As part of T255015 we merged the following patch yesterday, 2020-06-10 at 13:35 UTC: https://gerrit.wikimedia.org/r/#/c/operations/puppet/+/604305/
The change boils down to removing a plugin (healthchecks.so) from `/etc/trafficserver/plugin.config` and adding some code to `do_global_read_request` to implement the same functionality offered by `healthchecks.so` in Lua. Adding/removing global plugins is an operation that in theory requires a trafficserver restart to take effect.

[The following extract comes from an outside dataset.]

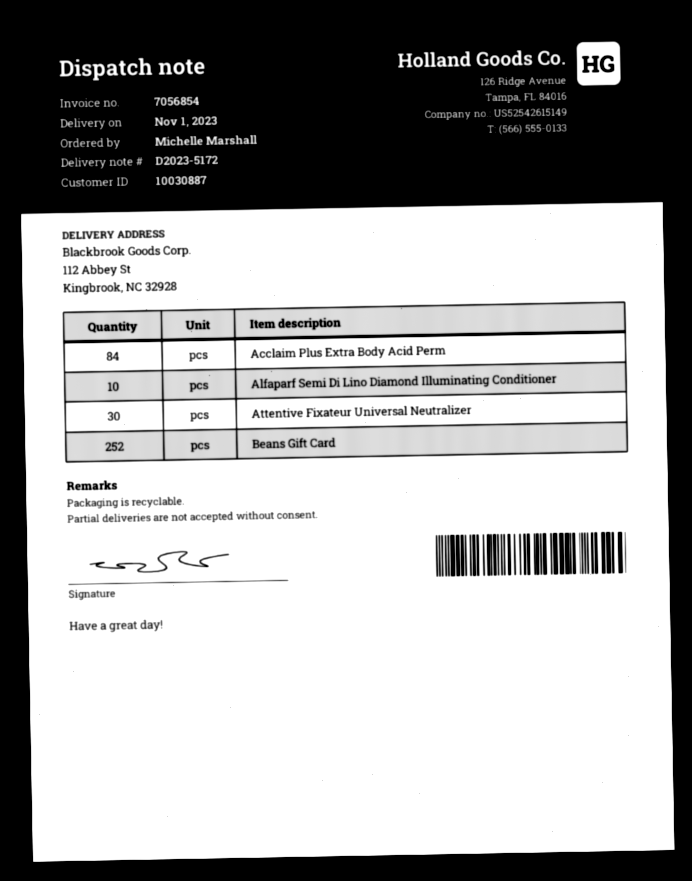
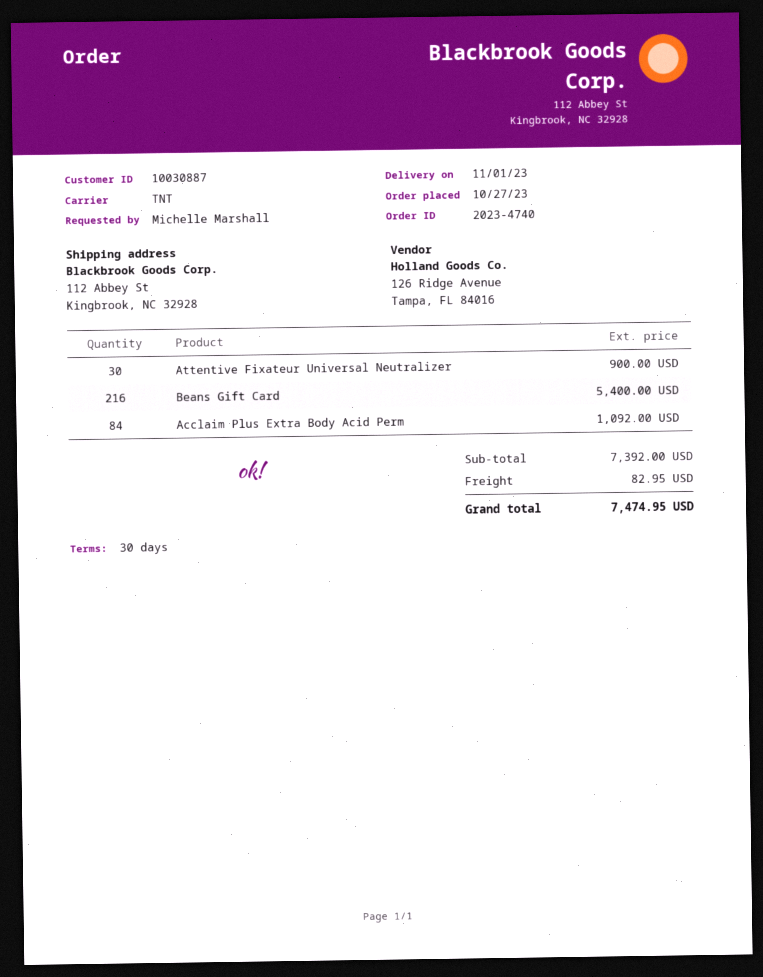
Alfaparf Semi Di Lino Diamond Illuminating Conditioner: 10 -> none
Beans Gift Card: 252 -> 216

On every node, as soon as puppet finished running (and thus triggering a config reload after changing the files - but of course **not** restarting the process) memory usage for `trafficserver.service` unexpectedly started [[ https://grafana.wikimedia.org/explore?orgId=1&left=%5B%221591795113351%22,%221591802309457%22,%22esams%20prometheus%2Fops%22,%7B%22expr%22:%22container_memory_usage_bytes%7Bid%3D%5C%22%2Fsystem.slice%2Ftrafficserver.service%5C%22%7D%22%7D,%7B%22mode%22:%22Metrics%22%7D,%7B%22ui%22:%5Btrue,true,true,%22none%22%5D%7D%5D| ramping up ]]:
{F31861256}
Here is what happened on cp3052 as an example, similar timeline on other nodes:
```
Jun 10 13:55:20 cp3052 systemd[1]: Reloaded Apache Traffic Server is a fast, scalable and extensible caching proxy server..
```
After some minutes the leak resulted in `traffic_manager` (the supervisor process responsible among other things for starting `traffic_server` if needed) crashing due to lack of memory.
```
Jun 10 14:11:11 cp3052 traffic_manager[23642]: Fatal: couldn't allocate 1048576 bytes at alignment 4096 - insufficient memory
```
At the same time, the process responsible for serving traffic (`traffic_server`) also crashed and wasn't restarted by `traffic_manager` which was dead too as explained above.
```
Jun 10 14:11:11 cp3052 traffic_server[23680]: Fatal: couldn't allocate 1048576 bytes at alignment 4096 - insufficient memory
```
Part of this change, namely removing `healthchecks.so` from `plugin.config` (but not the Lua code change) was applied to `trafficserver-tls.service` too. No memory leak, or any other sort of problem, happened in the case of `trafficserver-tls`. An important distinction when it comes to healthchecks between `trafficserver.service` and `trafficserver-tls.service` is that the former handles thousands of requests per second from varnish-fe (so many due to varnish bug T236754), while the latter gets zero.